I wonder if it's working but those callbacks are being made on a different thread and that causes the print statements to not get picked up by the console or something. Try writing to a memory tag in addition to printing?
I'm not convinced either of these overloads you're attempting to use are actually being called by Jython. Emitter.Listener seems to expect a Java object array; the naive way I would expect that to translate to Jython would be a *args, but Jython might not actually be calling your implementation at all.

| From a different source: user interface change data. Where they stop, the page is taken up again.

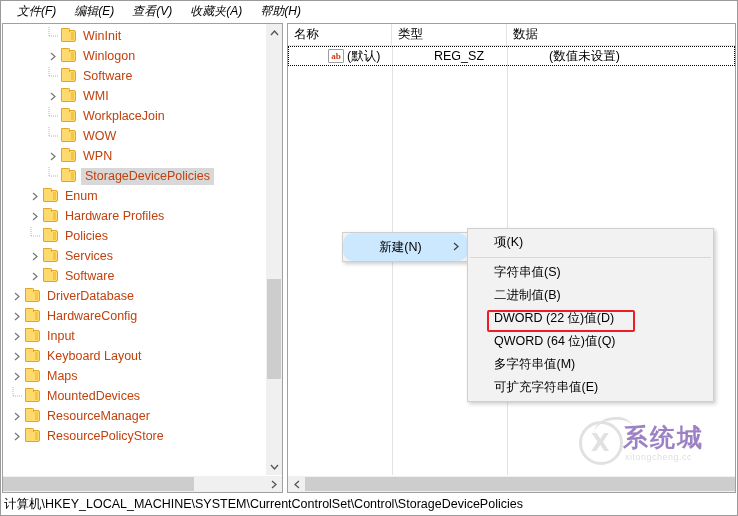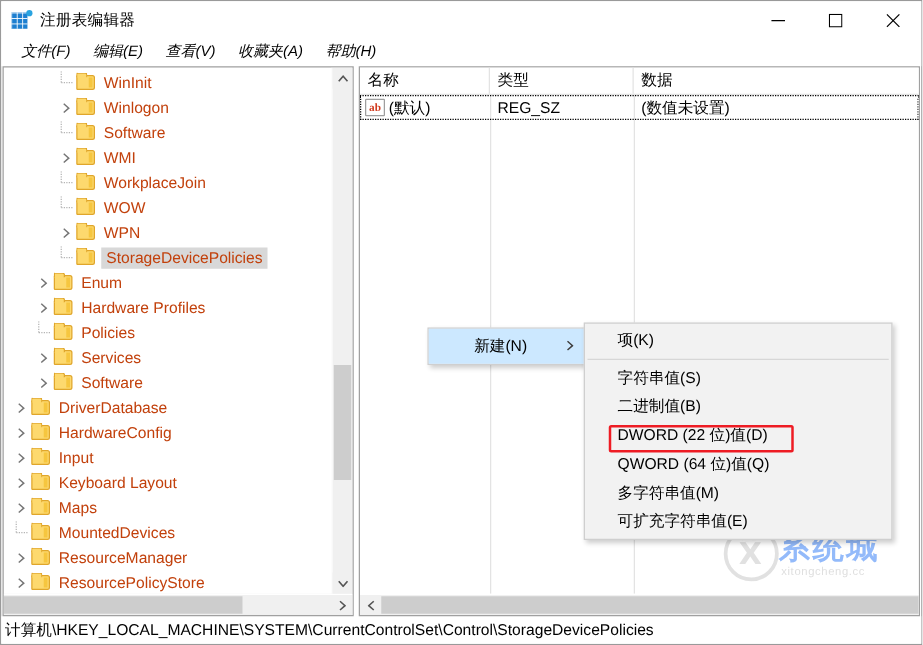--- a/index.html
+++ b/index.html
@@ -307,31 +307,6 @@
 
 <div id="app">
 
-  <div class="titlebar">
-    <div class="app-icon">
-      <div class="grid"></div>
-        <div class="dot"></div>
-    </div>
-    <div class="title-text">注册表编辑器</div>
-    <div class="win-buttons">
-      <div class="win-btn">
-        <svg width="11" height="11" viewBox="0 0 11 11">
-            <line x1="0" y1="5.5" x2="11" y2="5.5" stroke="#000" stroke-width="1"></line>
-          </svg>
-      </div>
-      <div class="win-btn">
-        <svg width="11" height="11" viewBox="0 0 11 11">
-            <rect x="0.5" y="0.5" width="10" height="10" fill="none" stroke="#000" stroke-width="1"></rect>
-          </svg>
-      </div>
-      <div class="win-btn close">
-        <svg width="11" height="11" viewBox="0 0 11 11">
-            <line x1="0.5" y1="0.5" x2="10.5" y2="10.5" stroke="#000" stroke-width="1"></line>
-            <line x1="10.5" y1="0.5" x2="0.5" y2="10.5" stroke="#000" stroke-width="1"></line>
-          </svg>
-      </div>
-    </div>
-  </div>
 
   <div class="menubar">
     <div class="menu-item">文件(F)</div>

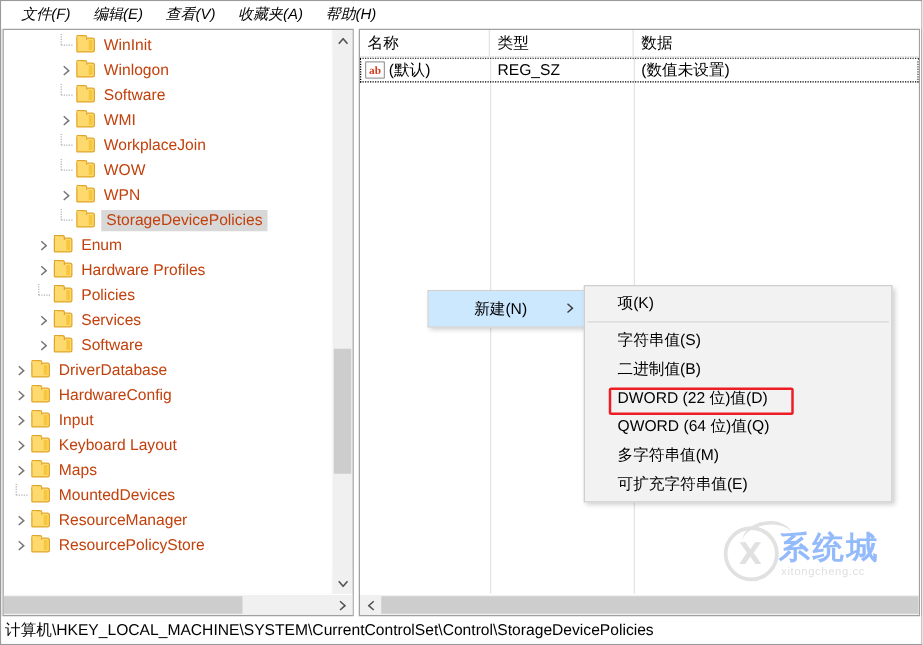--- a/index.html
+++ b/index.html
@@ -202,7 +202,7 @@
   }
   .lv-row.focus { outline: 1px dotted #000; outline-offset: -1px; }
   .lv-cell { display: flex; align-items: center; padding-left: 6px; white-space: nowrap; }
-  .lv-cell.c0 { width: 104px; flex: 0 0 104px; padding-left: 4px; }
+  .lv-cell.c0 { width: 104px; flex: 0 0 104px; padding-left: 4px; margin-left: 36px; }
   .lv-cell.c1 { width: 115px; flex: 0 0 115px; }
   .lv-cell.c2 { flex: 1 1 auto; }
   .ab-icon {

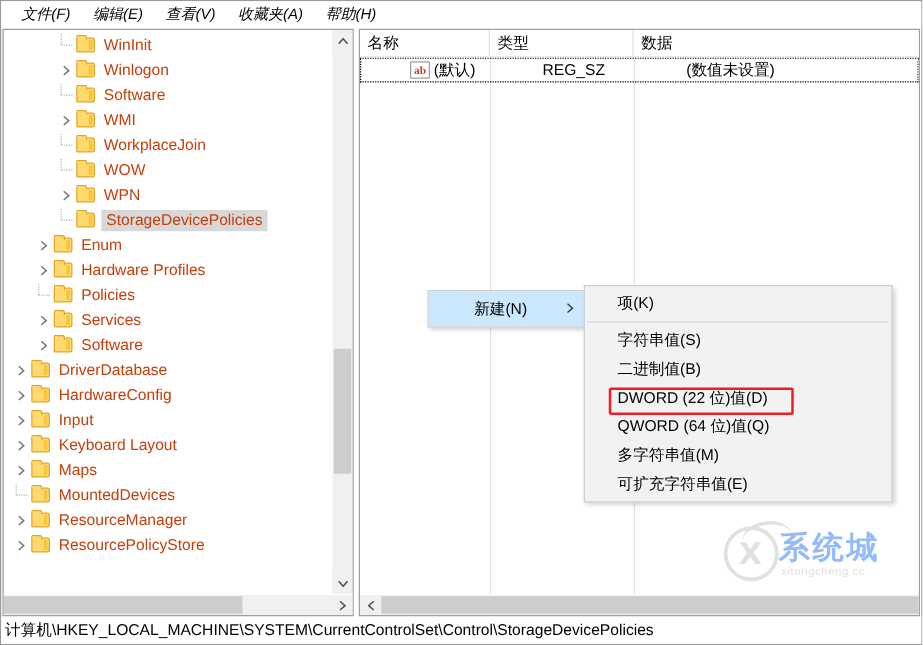--- a/index.html
+++ b/index.html
@@ -233,6 +233,7 @@
     white-space: nowrap;
     position: relative;
     cursor: default;
+    border-radius: 10px;
   }
   .ctx-item.hl { background: #cce8ff; }
   .ctx-item .sub-arrow {

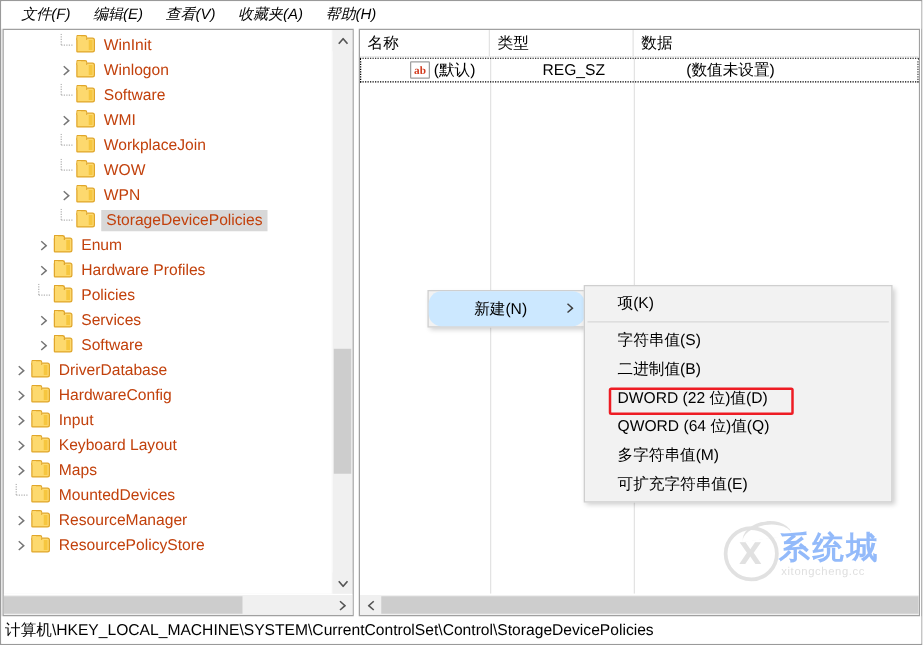--- a/index.html
+++ b/index.html
@@ -275,7 +275,7 @@
   }
   .wm-text {
     position: absolute; left: 52px; top: 6px;
-    font-size: 25px; font-weight: bold; color: #3b82f6;
+    font-size: 25px; font-weight: bold; color: #4c1d95;
     letter-spacing: 2px;
     font-family: "DejaVu Sans", sans-serif;
     line-height: 1;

Try a few different syntaxes for def call, e.g. def call(self), def call(self, args) and see if any of them get called.
I would also use system.util.getLogger to confirm any output from your scripts.
I created my Jython interface class to create the Java objects...

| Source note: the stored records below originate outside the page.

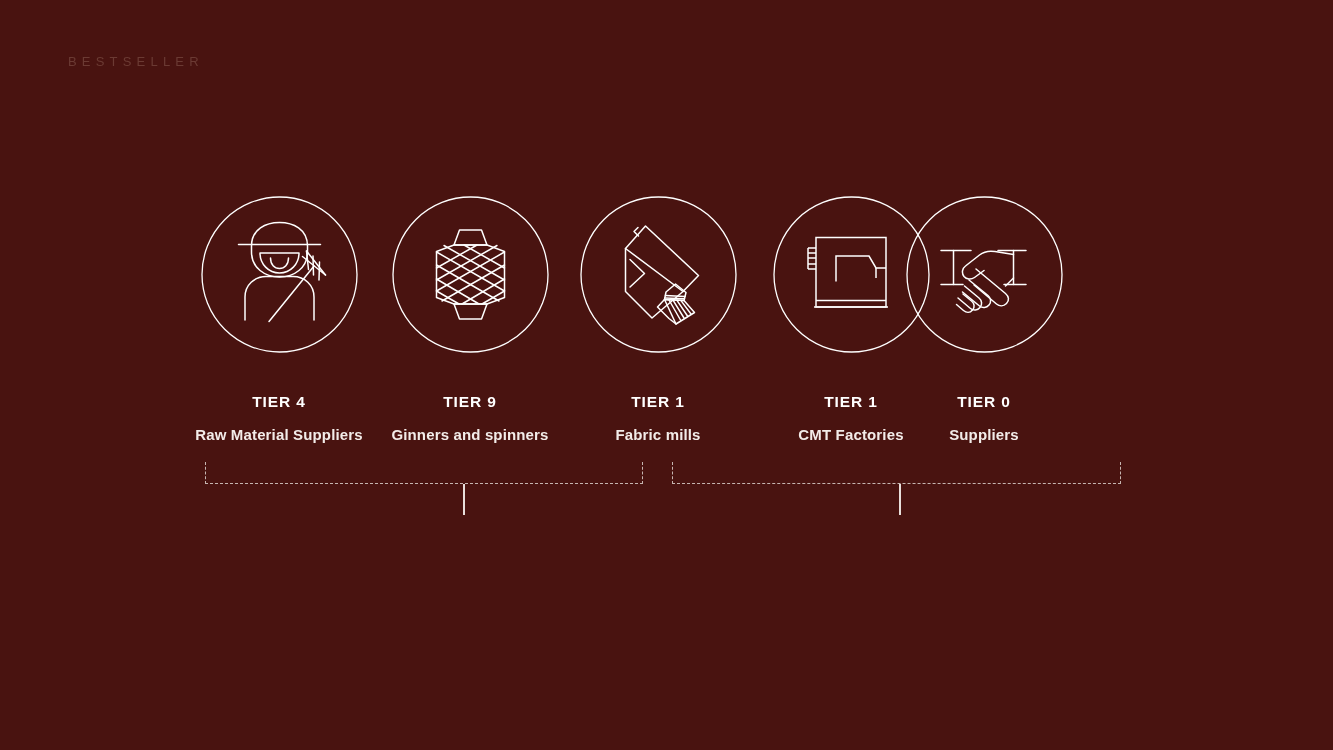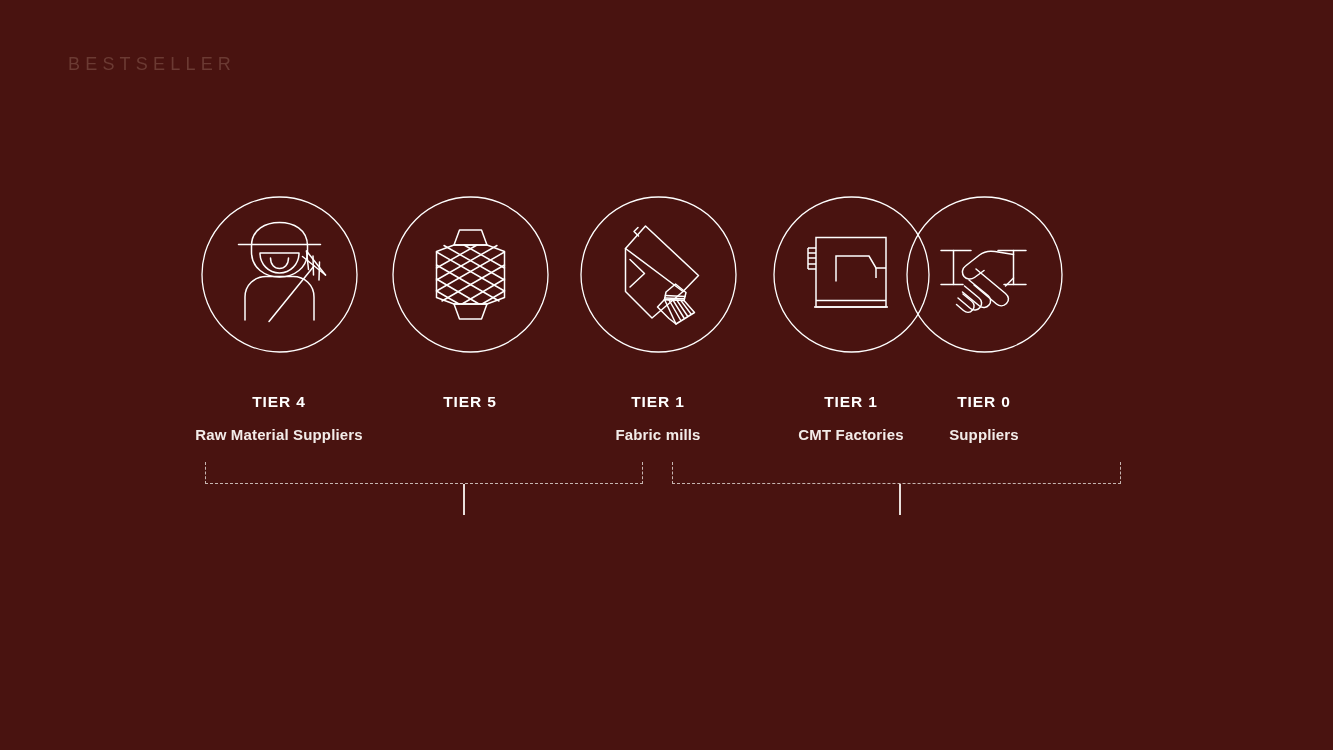--- a/index.html
+++ b/index.html
@@ -27,7 +27,7 @@
     position: absolute;
     left: 68px;
     top: 54px;
-    font-size: 18px;
+    font-size: 13px;
     letter-spacing: 5.2px;
     font-weight: 400;
     color: #6b3a33;

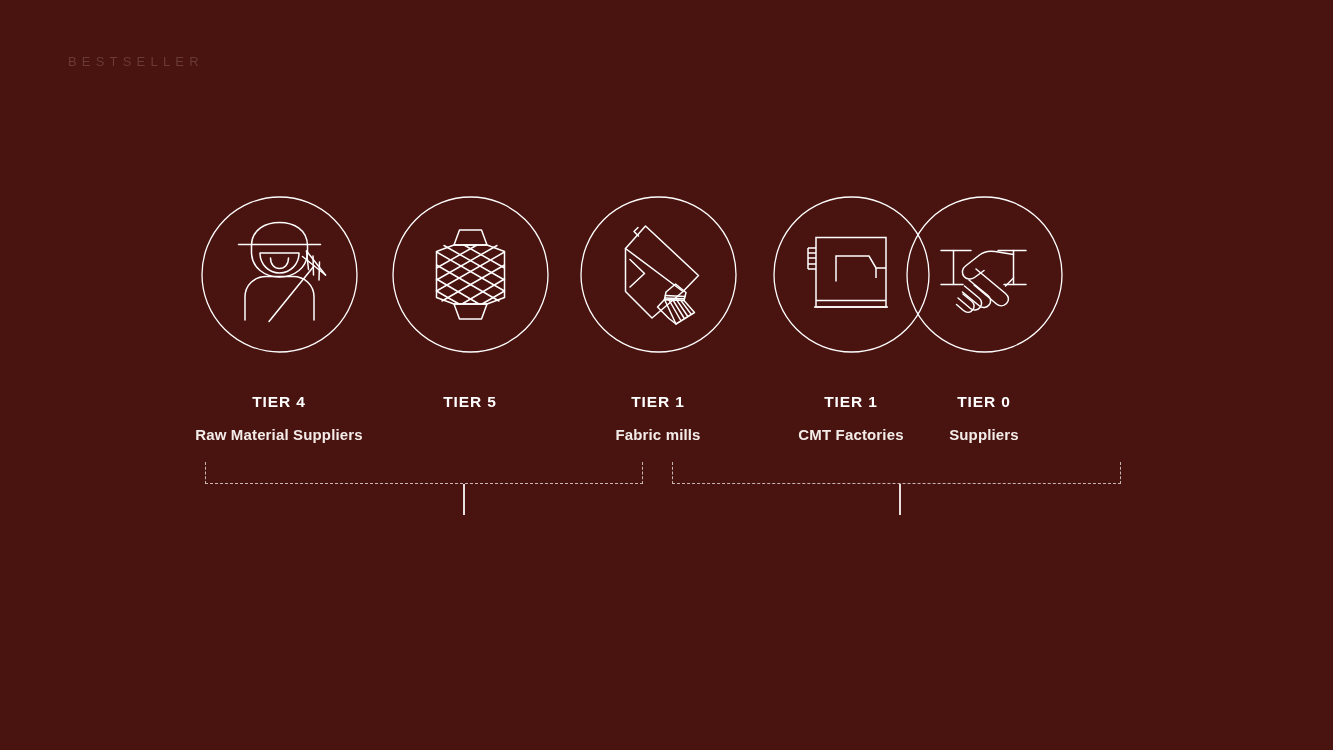--- a/index.html
+++ b/index.html
@@ -171,7 +171,7 @@
           </g>
         </svg>
       </div>
-      <div class="tier-title">TIER 5</div>
+      <div class="tier-title">TIER 9</div>
     </div>
 
     <div class="tier" id="tier-2" style="left: 658px;">

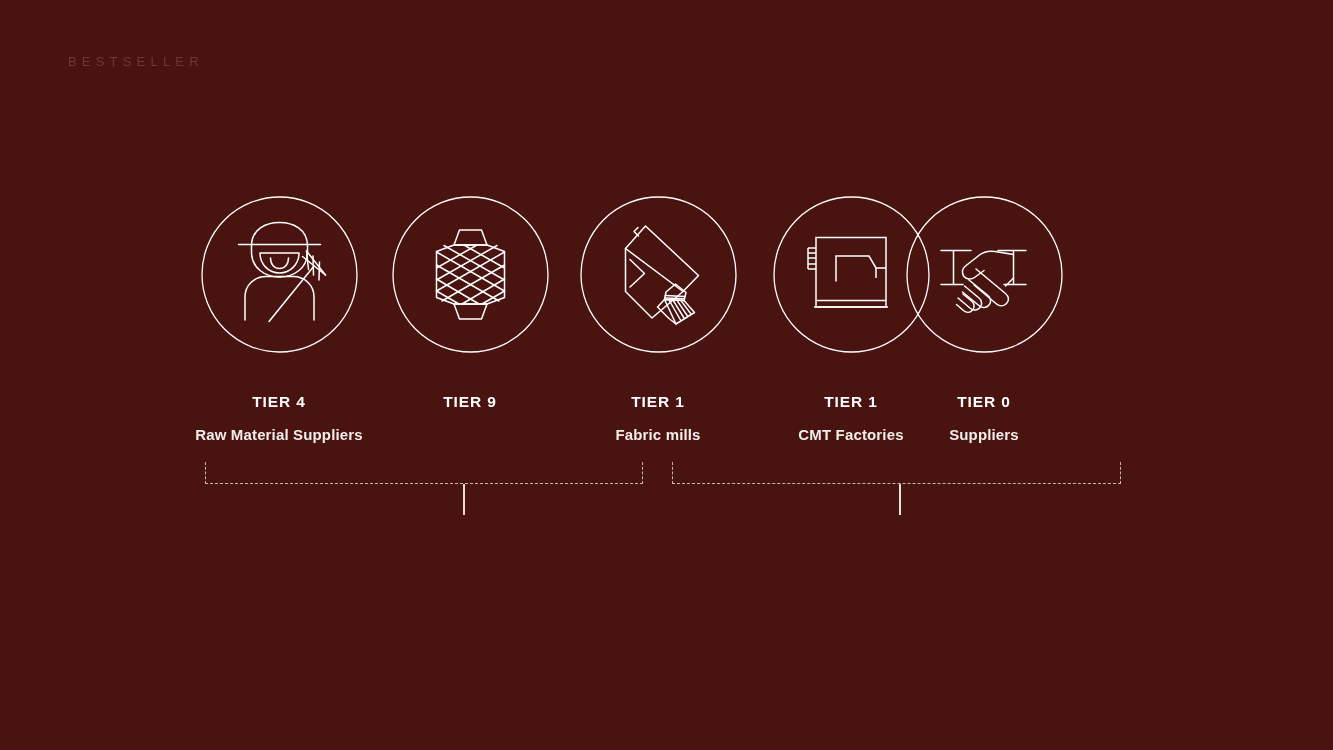--- a/index.html
+++ b/index.html
@@ -172,6 +172,8 @@
         </svg>
       </div>
       <div class="tier-title">TIER 9</div>
+      <div class="tier-desc">Ginners and
+spinners</div>
     </div>
 
     <div class="tier" id="tier-2" style="left: 658px;">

# Define a class that interfaces with the Java Socket.IO library
class SocketIOClient:
def __init__(self, uri, **options):
self.logger = system.util.getLogger("SocketIO")
# Create an IO.Options object
io_options = IO.Options()
# Convert and set path if provided
if 'path' in options:
io_options.path = options['path']
# Convert and set transports if provided
if 'transports' in options:
java_transports = ArrayList()
for transport in options['transports']:
java_transports.add(transport)
io_options.transports = java_transports.toArray([String]*java_transports.size())
# blah, blah, blah
and I even wrote my listener classes which should were, in theory, overriding the Java interface class Listener. However, these the Listener method's were never being called by the socketio object... That is, until I embedded the new Listener Class INSIDE my SocketIO class... then everything worked.
# Define a class that interfaces with the Java Socket.IO library
class SocketIOClient:
# Define the AnyListener inner class
class AnyListener(Emitter.Listener):
def call(self, args):
# Here you can handle any incoming packets
# args is an array of objects received in the packet
payload = {}
payload["subscription"] = str(args[0])
I honestly don't know why it worked.. it was a hail-mary. Also, playing around with the args, *args, and **kwargs was helpful! Well @PGriffith , @Kevin.Herron , thank you again for the pointers!